La société n'a pas voulu divulguer de détails sur le catalyseur, mais Huber affirme que l'une de ses propriétés les plus importantes est la taille de ses pores. Si les pores sont trop gros, ils se bouchent avec du coke, et s'ils sont trop petits, les réactifs ne peuvent pas s'intégrer, explique Huber. Le catalyseur de la société est une structure poreuse de silicium et d'aluminium à base de ZSM-5, un catalyseur de zéolite développé par Mobil Oil en 1975 et largement utilisé dans l'industrie du raffinage du pétrole. Sudolsky dit qu'il peut être fabriqué à moindre coût par des entrepreneurs. Les réacteurs d'Anellotech sont très similaires à ceux utilisés pour raffiner le pétrole. Mais les réacteurs de l'entreprise sont conçus pour assurer un transfert de chaleur rapide et une dynamique des fluides qui garantissent que les réactifs pénètrent dans un catalyseur avant qu'ils ne se transforment en coke.

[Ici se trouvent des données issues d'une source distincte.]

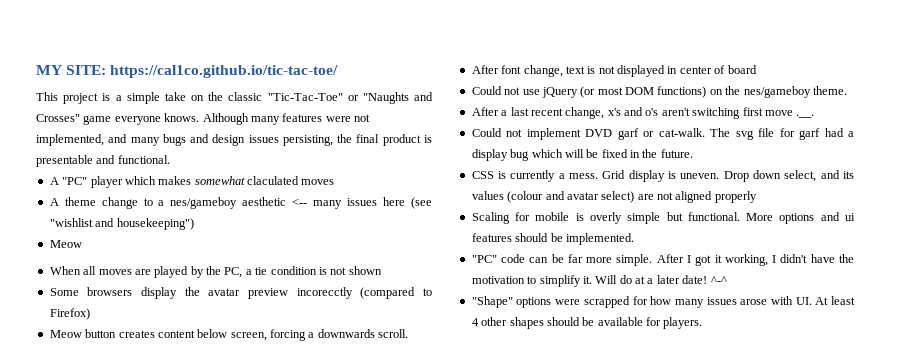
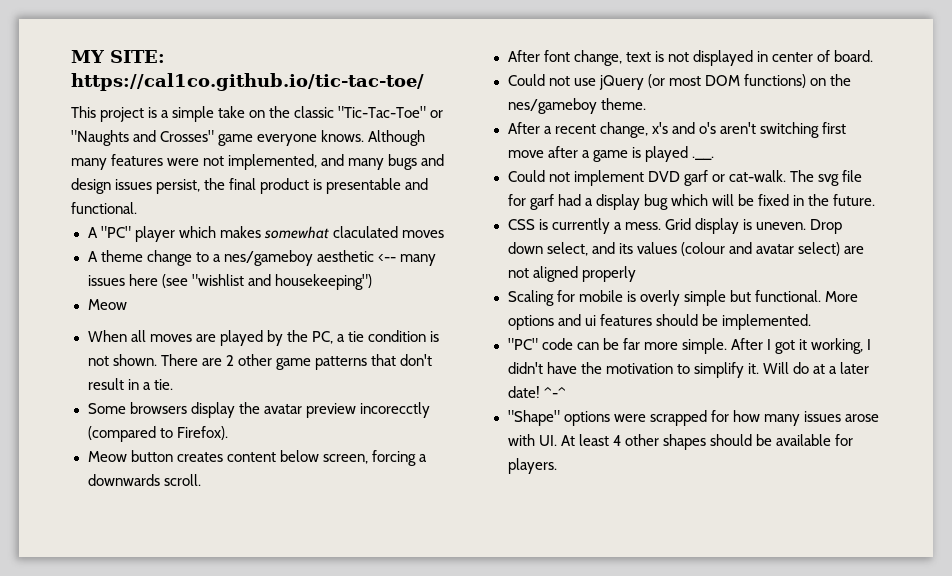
[282,135,333,146] persisting, -> [156,179,201,194] persist,
[348,266,382,275] shown -> [112,354,432,370] [87,378,173,390] shown. There are 2 other game patterns that don't result in a tie.
[49,308,90,320] Firefox) -> [176,426,228,440] Firefox).
[727,65,757,74] board -> [834,50,874,62] board.
[510,107,529,116] last -> (552, 130) none
(793, 113) none -> [547,146,688,162] after a game is played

Stefan Czernik , un scientifique principal au National Bioenergy Center du National Renewable Energy Laboratory à Golden, CO, prévient que le processus n'a jusqu'à présent été démontré qu'à petite échelle et que la complexité de ces réacteurs pourrait signifier un long chemin à parcourir pour les développer. Il n'est pas facile de reproduire à grande échelle la relation entre la réaction chimique et le transfert de chaleur comme cela se fait en laboratoire, dit-il.



Après avoir fait la démonstration du processus dans une usine pilote l'année prochaine, Anellotech espère s'associer à une entreprise chimique pour construire une installation à l'échelle commerciale en 2014. Sudolsky dit que l'entreprise va soit autoriser le processus de pyrolyse catalytique à d'autres entreprises, soit construire des usines distribuées à proximité de sources de biomasse, car le transport de la biomasse n'est pas économiquement viable.